4.2 Distributed Computing

A distributed system is a network of autonomous computers that communicate with each other in order to achieve a goal. The computers in a distributed system are independent and do not physically share memory or processors. They communicate with each other using messages, pieces of information transferred from one computer to another over a network. Messages can communicate many things: computers can tell other computers to execute a procedures with particular arguments, they can send and receive packets of data, or send signals that tell other computers to behave a certain way.

Computers in a distributed system can have different roles. A computer's role depends on the goal of the system and the computer's own hardware and software properties. There are two predominant ways of organizing computers in a distributed system. The first is the client-server architecture, and the second is the peer-to-peer architecture.

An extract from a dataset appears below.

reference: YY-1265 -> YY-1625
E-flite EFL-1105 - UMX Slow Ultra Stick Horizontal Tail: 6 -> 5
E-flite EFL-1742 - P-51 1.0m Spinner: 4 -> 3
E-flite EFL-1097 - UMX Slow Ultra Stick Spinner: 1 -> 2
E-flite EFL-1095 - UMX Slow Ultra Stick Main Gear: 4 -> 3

4.2.1 Client/Server Systems

The client-server architecture is a way to dispense a service from a central source. There is a single server that provides a service, and multiple clients that communicate with the server to consume its products. In this architecture, clients and servers have different jobs. The server's job is to respond to service requests from clients, while a client's job is to use the data provided in response in order to perform some task.

img/clientserver.png

The client-server model of communication can be traced back to the introduction of UNIX in the 1970's, but perhaps the most influential use of the model is the modern World Wide Web. An example of a client-server interaction is reading the New York Times online. When the web server at www.nytimes.com is contacted by a web browsing client (like Firefox), its job is to send back the HTML of the New York Times main page. This could involve calculating personalized content based on user account information sent by the client, and fetching appropriate advertisements. The job of the web browsing client is to render the HTML code sent by the server. This means displaying the images, arranging the content visually, showing different colors, fonts, and shapes and allowing users to interact with the rendered web page.

The concepts of client and server are powerful functional abstractions. A server is simply a unit that provides a service, possibly to multiple clients simultaneously, and a client is a unit that consumes the service. The clients do not need to know the details of how the service is provided, or how the data they are receiving is stored or calculated, and the server does not need to know how the data is going to be used.

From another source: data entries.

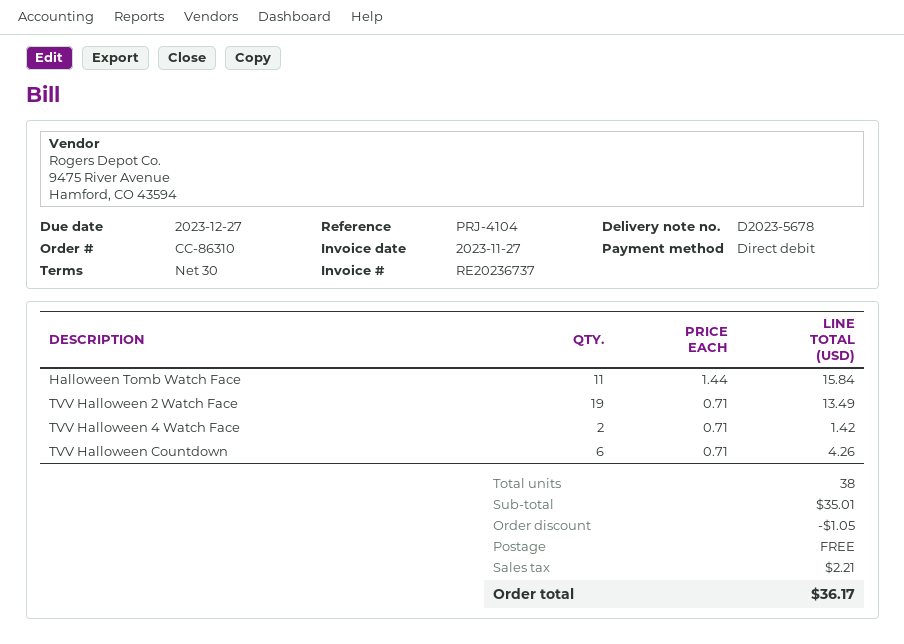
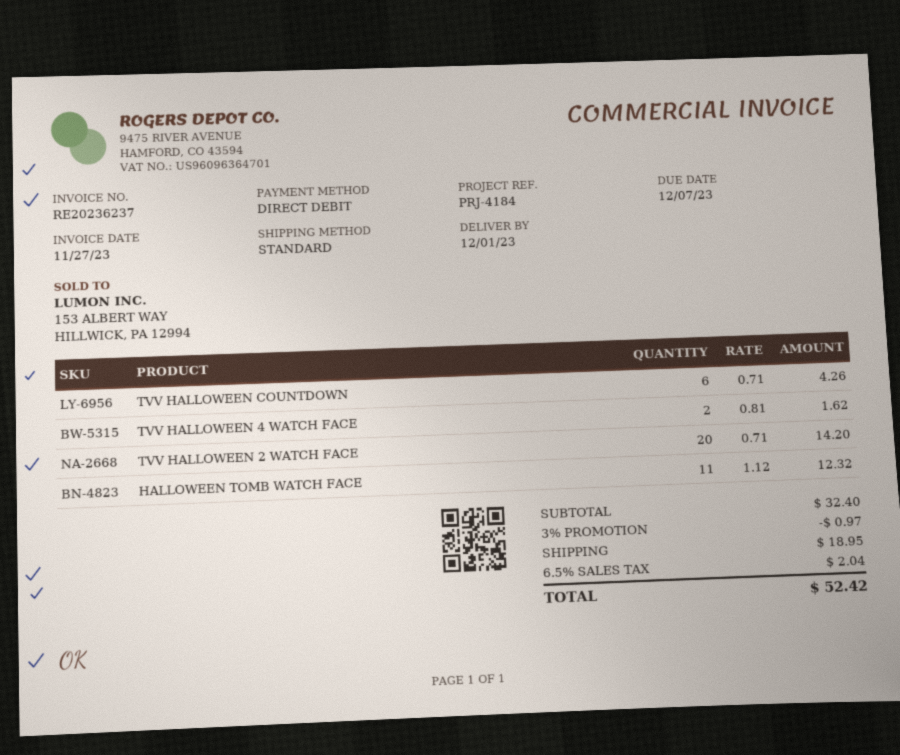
invoice number: RE20236737 -> RE20236237
due date: 2023-12-27 -> 2023-12-07
reference: PRJ-4104 -> PRJ-4184
Halloween Tomb Watch Face: 11 x 1.44 = 15.84 -> 11 x 1.12 = 12.32
TVV Halloween 2 Watch Face: 19 x 0.71 = 13.49 -> 20 x 0.71 = 14.20
TVV Halloween 4 Watch Face: 2 x 0.71 = 1.42 -> 2 x 0.81 = 1.62
subtotal: 35.01 -> 32.40
discount: 1.05 -> 0.97
shipping: 0.00 -> 18.95
tax: 2.21 -> 2.04
total: 36.17 -> 52.42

On the web, we think of clients and servers as being on different machines, but even systems on a single machine can have client/server architectures. For example, signals from input devices on a computer need to be generally available to programs running on the computer. The programs are clients, consuming mouse and keyboard input data. The operating system's device drivers are the servers, taking in physical signals and serving them up as usable input.

A drawback of client-server systems is that the server is a single point of failure. It is the only component with the ability to dispense the service. There can be any number of clients, which are interchangeable and can come and go as necessary. If the server goes down, however, the system stops working. Thus, the functional abstraction created by the client-server architecture also makes it vulnerable to failure.

Another drawback of client-server systems is that resources become scarce if there are too many clients. Clients increase the demand on the system without contributing any computing resources. Client-server systems cannot shrink and grow with changing demand.

4.2.2 Peer-to-peer Systems

The client-server model is appropriate for service-oriented situations. However, there are other computational goals for which a more equal division of labor is a better choice. The term peer-to-peer is used to describe distributed systems in which labor is divided among all the components of the system. All the computers send and receive data, and they all contribute some processing power and memory. As a distributed system increases in size, its capacity of computational resources increases. In a peer-to-peer system, all components of the system contribute some processing power and memory to a distributed computation.

Division of labor among all participants is the identifying characteristic of a peer-to-peer system. This means that peers need to be able to communicate with each other reliably. In order to make sure that messages reach their intended destinations, peer-to-peer systems need to have an organized network structure. The components in these systems cooperate to maintain enough information about the locations of other components to send messages to intended destinations.

In some peer-to-peer systems, the job of maintaining the health of the network is taken on by a set of specialized components. Such systems are not pure peer-to-peer systems, because they have different types of components that serve different functions. The components that support a peer-to-peer network act like scaffolding: they help the network stay connected, they maintain information about the locations of different computers, and they help newcomers take their place within their neighborhood.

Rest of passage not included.